Code change snippets:

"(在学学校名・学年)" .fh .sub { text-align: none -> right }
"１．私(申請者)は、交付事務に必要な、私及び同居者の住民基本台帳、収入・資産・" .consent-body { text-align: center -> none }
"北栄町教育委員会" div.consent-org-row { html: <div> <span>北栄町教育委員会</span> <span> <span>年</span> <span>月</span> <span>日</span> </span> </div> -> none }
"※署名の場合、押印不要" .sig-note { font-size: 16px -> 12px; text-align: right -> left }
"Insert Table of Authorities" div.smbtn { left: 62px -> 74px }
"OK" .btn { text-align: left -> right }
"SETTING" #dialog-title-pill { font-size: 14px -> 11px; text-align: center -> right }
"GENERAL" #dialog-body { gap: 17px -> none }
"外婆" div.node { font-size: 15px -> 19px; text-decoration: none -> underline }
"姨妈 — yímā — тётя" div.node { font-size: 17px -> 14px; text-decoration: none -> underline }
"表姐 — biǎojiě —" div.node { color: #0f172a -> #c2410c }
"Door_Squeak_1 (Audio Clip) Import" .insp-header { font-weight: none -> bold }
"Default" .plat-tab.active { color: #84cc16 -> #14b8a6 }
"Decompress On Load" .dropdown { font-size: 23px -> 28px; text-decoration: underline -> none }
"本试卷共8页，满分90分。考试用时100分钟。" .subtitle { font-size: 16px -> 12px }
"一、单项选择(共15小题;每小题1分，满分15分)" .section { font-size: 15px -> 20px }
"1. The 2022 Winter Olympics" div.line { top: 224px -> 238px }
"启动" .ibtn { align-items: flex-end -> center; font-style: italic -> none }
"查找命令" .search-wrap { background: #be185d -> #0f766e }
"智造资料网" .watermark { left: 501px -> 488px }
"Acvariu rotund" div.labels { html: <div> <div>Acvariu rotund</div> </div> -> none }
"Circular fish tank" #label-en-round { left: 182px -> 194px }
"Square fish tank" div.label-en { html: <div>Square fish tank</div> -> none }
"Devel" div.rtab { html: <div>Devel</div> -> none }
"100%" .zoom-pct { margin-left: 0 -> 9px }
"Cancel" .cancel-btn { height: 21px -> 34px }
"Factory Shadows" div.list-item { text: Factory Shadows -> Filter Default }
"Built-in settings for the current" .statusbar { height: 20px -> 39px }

TASK GOAL: Work out how many lines above contain the word "height". Give only the number.

ANSWER TO THE PROBLEM: 2